Review: Salt & Storm by Kendall Kulper

Monday, September 1, 2014
Title: Salt & Storm
Author: Kendall Kulper
Genre: fantasy, historical fiction
Series: None
Pages: 416
Published: Expected September 23, 2014
Source: Publisher via NetGalley
Rating: 2 out of 5

A sweeping historical romance about a witch who foresees her own murder--and the one boy who can help change her future.
Sixteen-year-old Avery Roe wants only to take her rightful place as the witch of Prince Island, making the charms that keep the island's whalers safe at sea, but her mother has forced her into a magic-free world of proper manners and respectability. When Avery dreams she's to be murdered, she knows time is running out to unlock her magic and save herself.
Avery finds an unexpected ally in a tattooed harpoon boy named Tane--a sailor with magic of his own, who moves Avery in ways she never expected. Becoming a witch might stop her murder and save her island from ruin, but Avery discovers her magic requires a sacrifice she never prepared for.

Reviewed by Danielle

Salt & Storm is a creative debut with a great blurb and a top notch cover. Which is what makes my initial review:

My face is the personification of the :\ emoticon.

all the more disappointing. It’s not that Salt & Storm is a bad book. I applaud the author for trying something new with the standard supernatural love story and for creating a magic system with real consequences. But unfortunately none of that makes up for some very serious problems.

Avery is not a likable or relatable character. That’s not necessarily a bad thing, but I got the sense that the book thought she was. Despite the fact that she’s selfish and rude and has no interests or thoughts outside of escaping back to the witch’s cabin, she’s immediately adored by the love interest, rooted for by the townspeople, and captures the mind of a mysterious smuggler. The argument could be made that the townspeople never cared for her, only her status as the witch, but even so I felt like the book never saw Avery as badly as I did. Especially the way she treated Tane.

We need diversity in young adult literature, so I was absolutely thrilled to meet Tane, a Pacific Islander who is out for revenge when his made-up fantasy tribe was slaughtered while he was learning to be a whaler. While there are problematic elements to that backstory, it was when I learned that Tane’s magic comes from his traditionally carved tattoos that I became really upset. Without going too deep into history, what Captain Cook and his missionaries did to the Pacific Islands and their culture, including tattoos, is despicable. To take a lost art, especially in a time when people like the Māori are still struggling for basic rights in their home islands, and use it as a cheap and lazy backdrop for “strange” magic is not right. (Funny how all the “strange” magic in this book seems to belong to people of color.) Inking up your white girlfriend with no spiritualism or ritualism behind it, for the sake of magic, is doubly so.

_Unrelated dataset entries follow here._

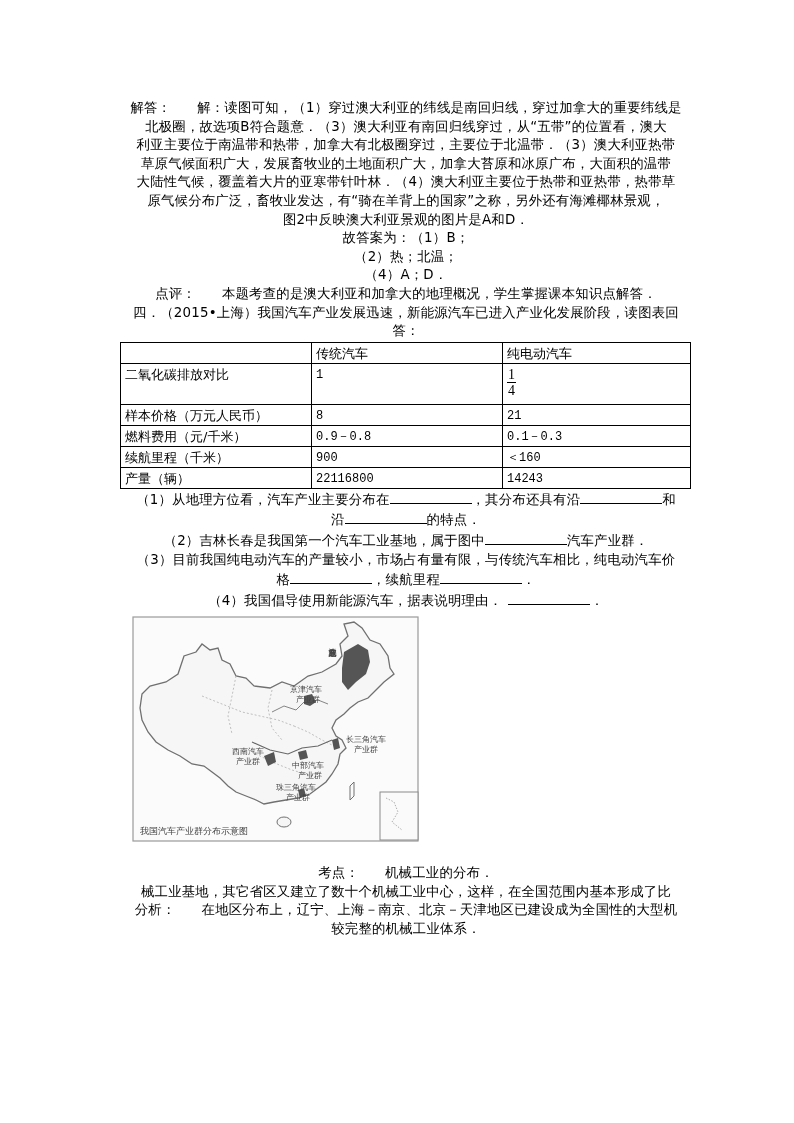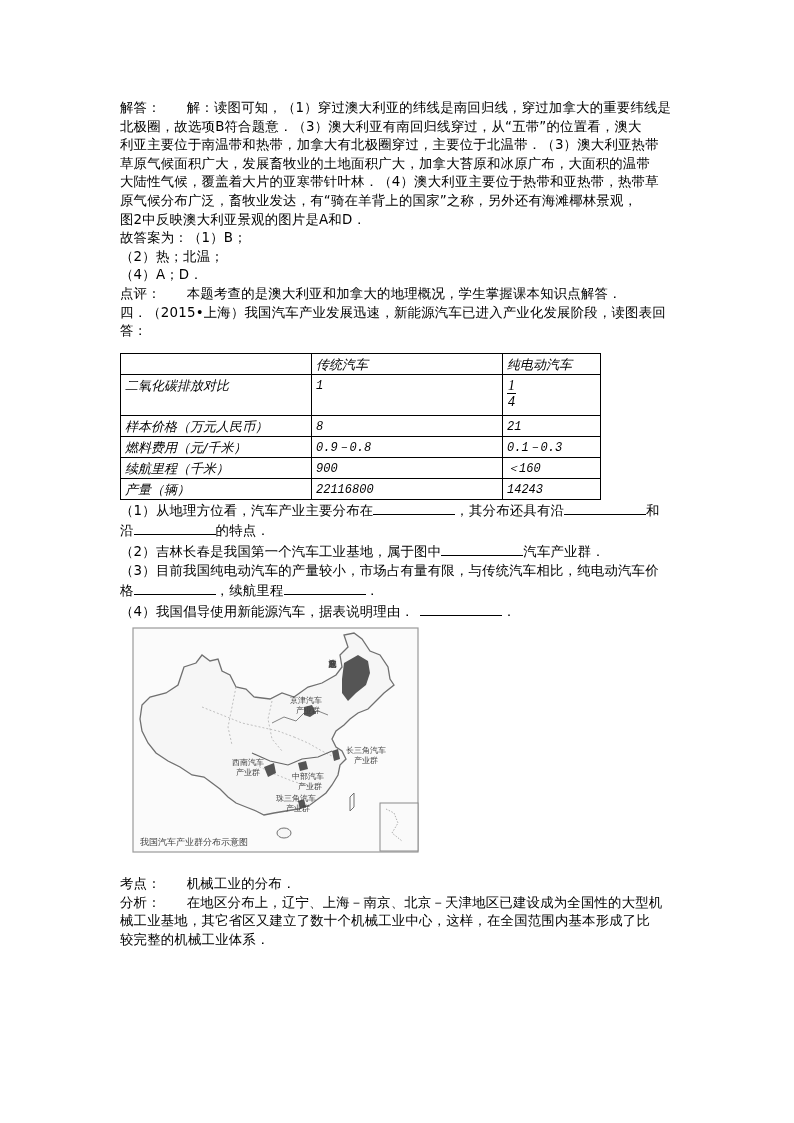"解答： 解：读图可知，（1）穿过澳大利亚的纬线是南回归线，穿过加拿大的重要纬线是" .para { text-align: none -> center }
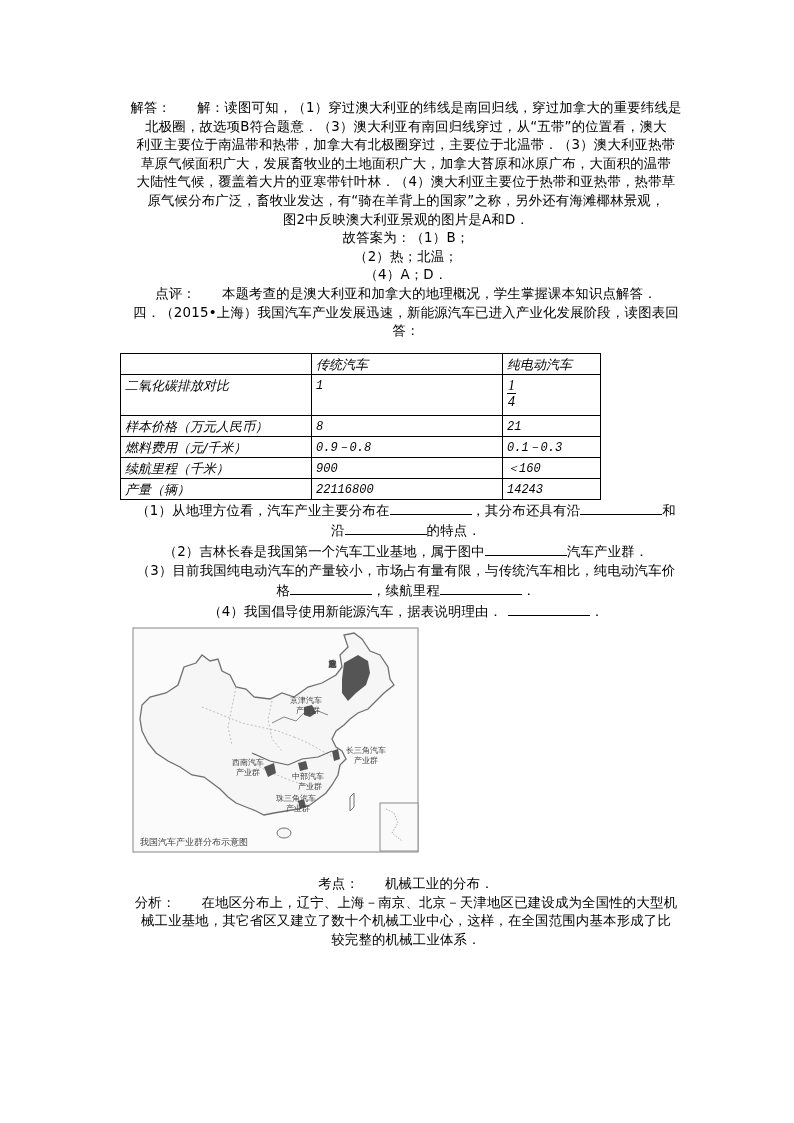"传统汽车" table.data { font-style: italic -> none; margin-top: 12px -> 1px; width: 481px -> 571px }
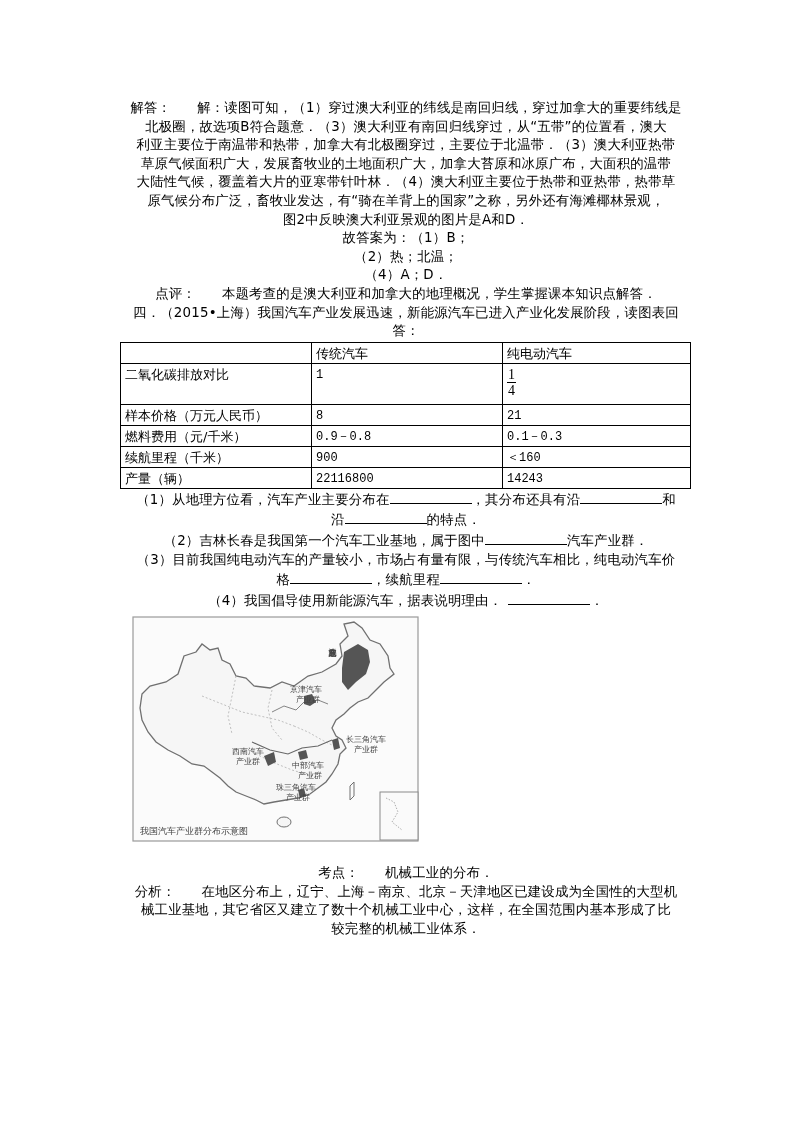"分析： 在地区分布上，辽宁、上海－南京、北京－天津地区已建设成为全国性的大型机" p.para { order: before "械工业基地，其它省区又建立了数十个机械工业中心，这样，在全国范围内基本形成了比" -> after "械工业基地，其它省区又建立了数十个机械工业中心，这样，在全国范围内基本形成了比" }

Beyond that, I had a lot of pacing issues. For a book that constantly drills urgency following Avery’s dream, I felt like too much of the plot was stagnant. There’s also a lot of introspection following the climax and I wasn’t in love with how it was presented. I absolutely hated the final part, where characters reveal brand new motivations and apparently cheat death through the power of familial bonding. For such an angry book, it was schmaltzy.

I wanted so much better from Salt and Storm. The climax is ballsy, but the end didn’t follow through. The love interest is a person of color, but used in a lazy way. There’s interesting ideas explored in the magic system, but they could have played a larger role in the story. The only thing I really loved was the way the time period came alive. There’s some beautiful prose, especially when describing the whaling lifestyle. It’s obvious the author is talented and passionate, it just didn’t all come together this time around.

2 comments:

  1. Danielle, I so agree with you. It could have been so much more, but I had to give major points for stepping outside the formula. She could have wussed out at the end, but the author stuck with it. Kudos for a rough ending, one that wasn't touchy-feely. But Avery was just too much to take, and the repetition....no.

    ReplyDelete
    Replies
    1. I think I would have liked it a lot more if it had ended right after the ship sank. The stuff with her mom felt like trying to have their cake and eat it too.